Finding You – You Are What You Think - The Gloss Magazine

Finding You – You Are What You Think

Business and life coach Fiona O’Connor continues her series …

One of my favourite quotes of all time is from Mahatma Ghandi:

“Your beliefs become your thoughts,
Your thoughts become your words,
Your words become your actions,
Your actions become your habits,
Your habits become your values,
Your values become your destiny.”

These words are so DEEPLY true. Our thoughts: what we think and how we think, create who we are and how we are in the world. Our thoughts over time become habits of mind, creating our actions. Our actions over time become habits of being. What we DO demonstrates what we care about, our values. In acting out, demonstrating our values, we create our lives, we make our destiny. 

The more we think something and do something, the more our brain will help us to think and do it again, and again, and again. We become what we think. In the Talmud, a similar concept is put more succinctly “we see the world not as it is but as we are”.

Last week I stated that our brains LOVE the familiar, and that many of us tend to focus on the negative, the black dot, rather than all the richness of our lives. Why do we do that? It’s a survival technique. We still have caveman brains, wired to protect us from imminent death. Negative thoughts are ‘stickier’ than positive thoughts to protect us. If you, a cavewoman, left your cave and were distracted by happy thoughts, admiring the blue sky, the lovely flowers and the birds singing, then you might not see the sabre-tooth tiger, and you would get killed. Your brain is like a heat-seeking missile, constantly on the lookout for trouble and problems, in order to keep you alive. And if there are no problems, it will find them for you!

Apparently, the average person has 50,000-80,000 thoughts a day and guess what? If you don’t control your thoughts, your thoughts will control you. Your exercise last week was to break the habit of mindless negative thinking and to shift your perspective onto the positive in your life. To get you off the motorways within your mind and get you to move onto the less-travelled country roads where you can admire the scenery. But the brain likes the familiar and all road signs lead back to motorway. Practice is key to success.

For me coaching is about bringing more spaciousness into ourselves. With more space inside ourselves we can become conscious of the noise, we can start to hear some of the negative thoughts, in order to say no to them, we can create space for conscious thought rather than mindless thought, we can take back control of our minds.

To help you focus on what you need to weed out of your mind, here are some specifics to look out for:

Filtering out the good to focus on the bad: Before something has even happened, you start thinking of all the problems and the issues rather than giving equal space to the good and the bad. Catch yourself doing this and ask yourself “how could I be wrong?” and find three alternate positives.

Remembering bad things that happened to you or that you did: The memory replays in your mind, over and over again (sometimes for years) and you always end up feeling bad about yourself or angry at someone else. Catch yourself doing this and then replay the memory in black and white rather than colour, make the picture hazy and distant and block out the sound. A silent black and white movie with bad quality picture will have a lot less impact!

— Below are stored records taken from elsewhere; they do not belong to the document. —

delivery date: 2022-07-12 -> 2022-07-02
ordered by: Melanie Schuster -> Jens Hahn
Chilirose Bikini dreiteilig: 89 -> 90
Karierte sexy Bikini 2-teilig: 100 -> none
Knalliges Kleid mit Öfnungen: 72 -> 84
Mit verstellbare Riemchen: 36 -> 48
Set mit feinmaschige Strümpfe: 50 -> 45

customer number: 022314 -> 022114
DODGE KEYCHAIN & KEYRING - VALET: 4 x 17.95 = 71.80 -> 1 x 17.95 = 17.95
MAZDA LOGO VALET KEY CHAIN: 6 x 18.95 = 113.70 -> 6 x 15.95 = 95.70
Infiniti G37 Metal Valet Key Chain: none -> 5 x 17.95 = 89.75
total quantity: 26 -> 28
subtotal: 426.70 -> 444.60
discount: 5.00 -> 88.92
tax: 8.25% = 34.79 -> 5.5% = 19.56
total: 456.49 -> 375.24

Should: Do you hear yourself using the term SHOULD / OUGHT TO / HAVE TO about yourself or someone else? This suggests a fixed perspective on your part. The amazing Byron Katie does The work – a lifetime of working with people to get them to rethink should and change their lives. She asks four simple questions

  1. Is it true?
  2. Can you absolutely know it’s true?
  3. How do you react—what happens—when you believe that thought?
  4. Who would you be without the thought?

Overgeneralising: Catch yourself saying you /I/they/he/she ALWAYS or NEVER? – Really? Very little is always or never, self-check, take a breath and now make a more reasonable statement. Feel the anger subside.

All or nothing thinking: Also known as black or white thinking. Do you find yourself attaching extreme reactions to extreme requirements? Very little in life is black and white, you need to start painting with some grey and while you’re at it, go crazy and throw in a few other colours and see what crazy creative outcome happens.

Catastrophic thinking: Do you find yourself assuming the absolute worst will happen? If you cough, do you have Covid-19? If you have a headache do you immediately worry that it’s a brain tumour? We’ve all been there – your brain is working hard to stop you from dying, but it isn’t a doctor. Take a breath, then another, then consider all the other things it might be that are not so catastrophic. Notice how your body relaxes as the thoughts change.

Your homework this week is to notice with curiosity – without judgement – what thinking habits you have developed. You need to weed the garden to give the beautiful plants space and light to grow.